(Stored items from a collection)
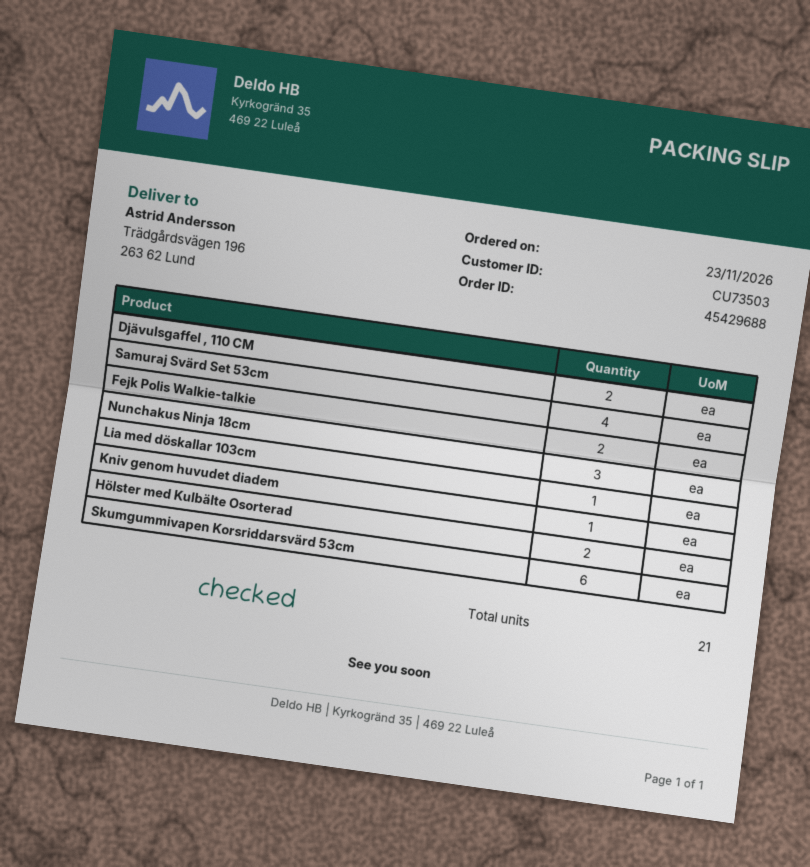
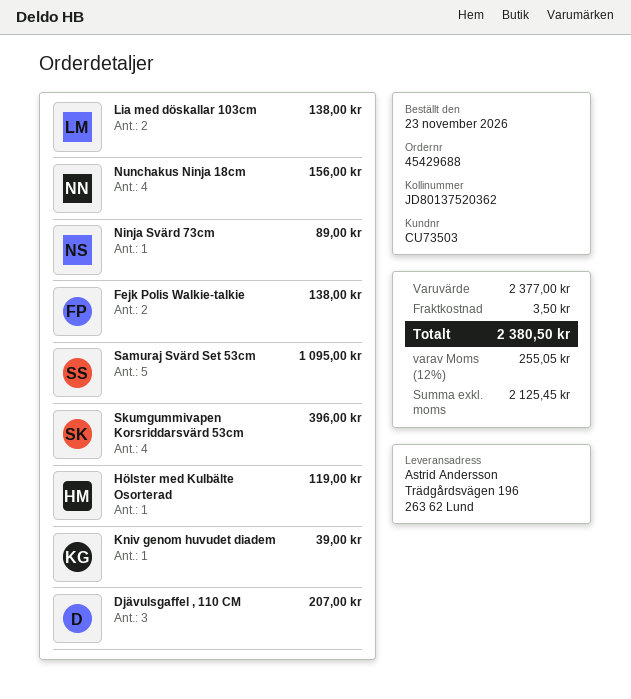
Djävulsgaffel , 110 CM: 2 -> 3
Samuraj Svärd Set 53cm: 4 -> 5
Nunchakus Ninja 18cm: 3 -> 4
Lia med döskallar 103cm: 1 -> 2
Hölster med Kulbälte Osorterad: 2 -> 1
Skumgummivapen Korsriddarsvärd 53cm: 6 -> 4
Ninja Svärd 73cm: none -> 1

Task —
Copy all of the entries verbatim, leaving out any pictures they contain.

Solution for this exercise —
Djävulsgaffel , 110 CM: 2 -> 3
Samuraj Svärd Set 53cm: 4 -> 5
Nunchakus Ninja 18cm: 3 -> 4
Lia med döskallar 103cm: 1 -> 2
Hölster med Kulbälte Osorterad: 2 -> 1
Skumgummivapen Korsriddarsvärd 53cm: 6 -> 4
Ninja Svärd 73cm: none -> 1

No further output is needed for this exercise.